Было совершенно ясно, что он снова возникнет. И он возник. Он приезжал в Москву по делам и на выходные, водил ее к художникам, поэтам, писателям, знакомил, шутил, иногда забывал, иногда велел покормить завтраком местного ребенка, иногда она должна была делать с кем-то уроки, иногда ее рисовали пятеро одновременно, а он курил и болтал с другими о чем-то ей вовсе непонятном. Один раз он сказал ей, что необходимо отправиться к какому-то князю, художнику, но плохому, чинить венские стулья. Чинить никто не умел, даже сам князь, впрочем, о стульях даже не вспомнили. Порой он передавал через нее книжки.
Она приезжала в Питер на день или два — и все повторялось. В Питере присутствовали друзья и менее романтических профессий: врачи, критики, инженеры, был даже токарь, писавший стихи.
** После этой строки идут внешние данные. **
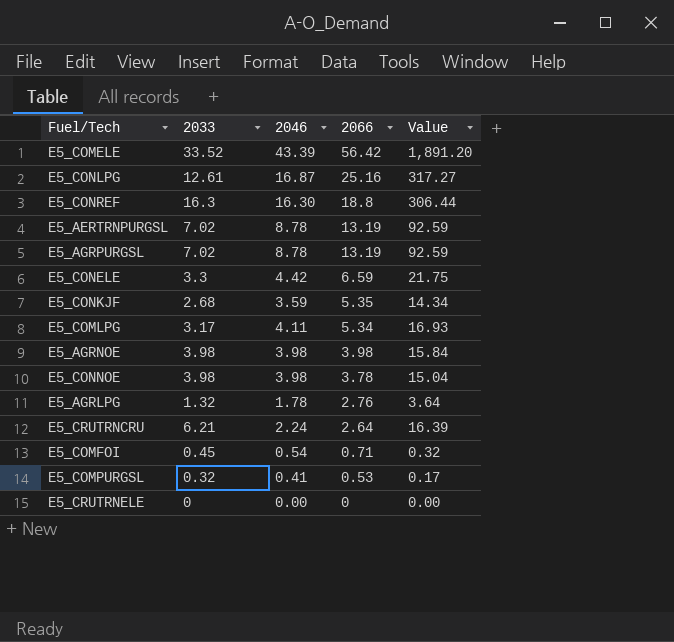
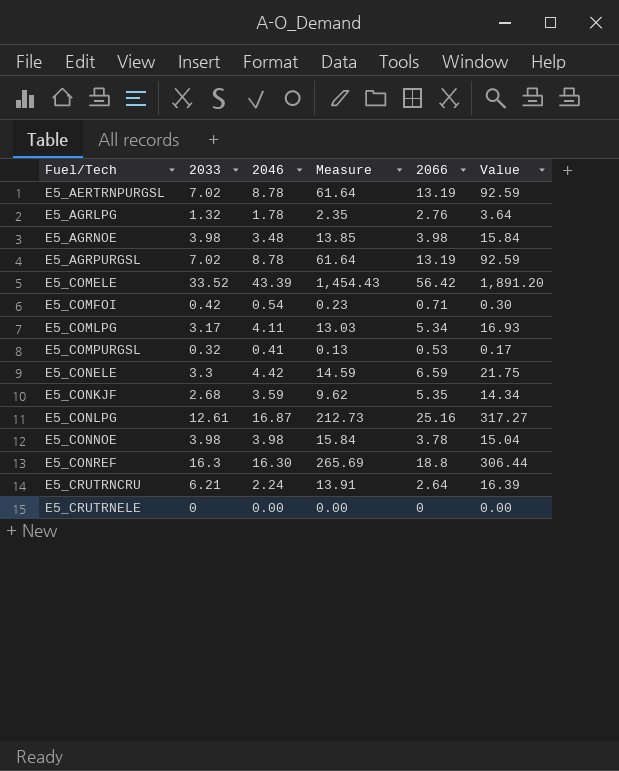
row order: 2066 descending -> Fuel/Tech ascending
column Measure | formula: none -> [2033] * [2046]
E5_AGRNOE | 2046: 3.98 -> 3.48
E5_COMFOI | 2033: 0.45 -> 0.42
E5_COMFOI | Value: 0.32 -> 0.30

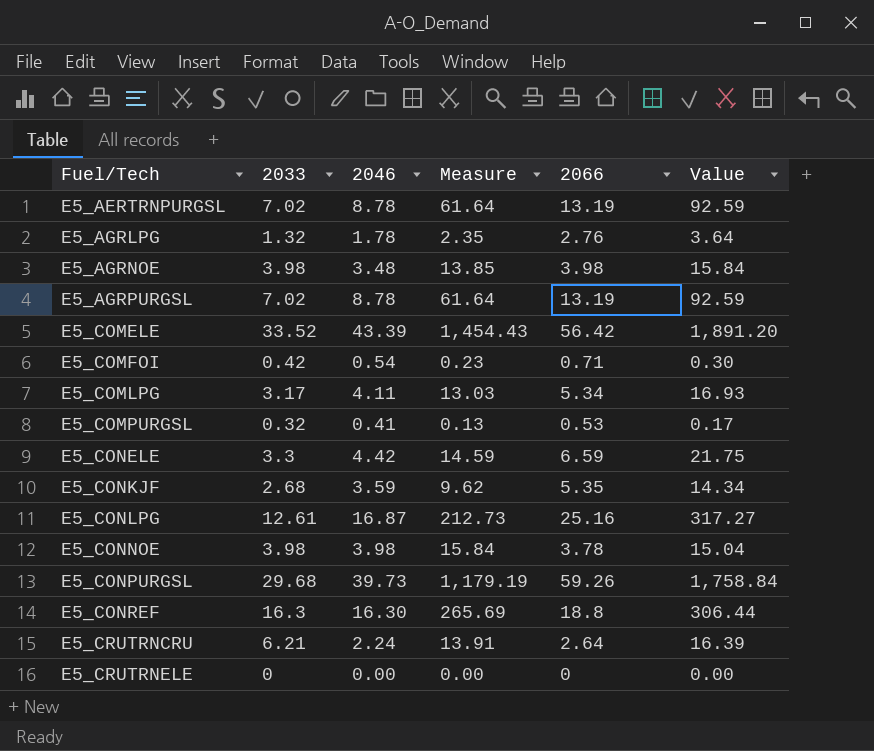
row E5_CONPURGSL: none -> 29.68 | 39.73 | 1,179.19 | 59.26 | 1,758.84

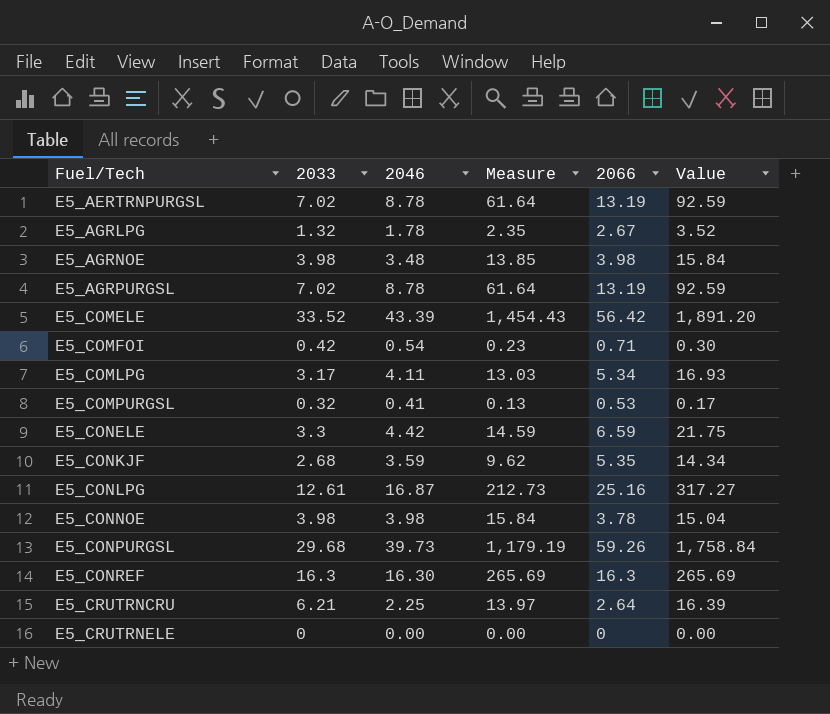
E5_AGRLPG | 2066: 2.76 -> 2.67
E5_AGRLPG | Value: 3.64 -> 3.52
E5_CONREF | 2066: 18.8 -> 16.3
E5_CONREF | Value: 306.44 -> 265.69
E5_CRUTRNCRU | 2046: 2.24 -> 2.25
E5_CRUTRNCRU | Measure: 13.91 -> 13.97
Они никогда не гуляли, потому что в дождь и холод у него болело колено, но по-долгу шли в гости или из гостей, и он рассказывал ей новые истории.
Как-то раз он спросил ее, читала ли она "За рекой, в тени деревьев". И рассмеялся: "Это про меня". И очень быстро, без всяких забавностей, рассказал про ту, которую ему было угодно любить тогда. В отличие от ожидаемого, девушка была несчастной по всем статьям.
Она прочитала книжку в тот же вечер, в каких-то очередных гостях, отыскав ее на полке. И на улице под дождем сказала ему, что не похоже. Что героиня не похожа.
Он писал ей смешные письма, длинные, с историями. Она писала в ответ, хотя историй у нее было значительно меньше.
У каких-то знакомых ей показывали фотографии. Он взял ту, где от солнца его голова была совершенно седой, отдал ей:"Таким я буду в старости". И рассмеялся, как всегда перед тем, чтобы сказать то, на что она обижалась до слез: "Ты лучше всех. Я хочу увидеть, как четверка членов ЦК будет бить копытами под твоим окном".
Через год она приехала. На сей раз по серьезным научным делам. Она позвонила в тот же день и сказала ему, что выходит замуж. Он сказал, что знает. Он не мог знать, потому что она сама этого не знала еще пять минут назад. Пришлось замуж выйти. Он был доволен. Он сказал: "Это первый. Должна быть четверка. А лучше цугом запряженные. И не разменивайся на кандидатов в члены".
Тот, за кого она вышла, был смешным, нелепым, милым, добрым мальчиком из цековской семьи.
Он приехал в экспедицию, уже другую, и привез ей в подарок отпечатанную пьесу Цветаевой. Про Казанову и Франческу. Он прочитал ей, прочитал по ролям, за ночь написал сценарий, и на утро распределил роли. Он кричал ей: "Ты не должна плакать, когда засыпаешь, ты должна всегда смеяться" Камера стрекотала. Ночью все ходили купаться. Он сказал ей: "Ты должна смеяться. Чтобы ни происходило. Ты лучше всех. И четверка членов ЦК..." Она нырнула и уплыла. Наутро он уехал.
Дома она нашла письмо. На обороте смеющейся Бог знает чьей фотографии он написал все то, что произошло с ней впоследствии. И поперек текста, кривыми, ползущими вниз строчками: "Если ты будешь невероятно счастлива, взгляни на звезды, чтобы восстановить уровень грусти".
С ним нельзя было поссориться, расстаться, потерять его из виду. Находились общие знакомые, приезжали какие-то люди, передавали приветы, он возникал тенью, сюжетом, газетной строчкой. Его арестовали. Его стихи, которые она дала почитать диссиденствующим приятелям, сожгли. Когда его выпустили, она примчалась, бросив очередные дела. Он улыбнулся и, обмотав ее шарфом, прокаркал: "Ты понимаешь, зачем так нужны и полезны члены ЦК? Смотри чаще в окно".
Однажды он позвонил. Много лет спустя. И сказал, что сейчас ей столько, сколько было ему, когда они увиделись. И он приближается к той фотографии. И что все правильно. И все остается в силе.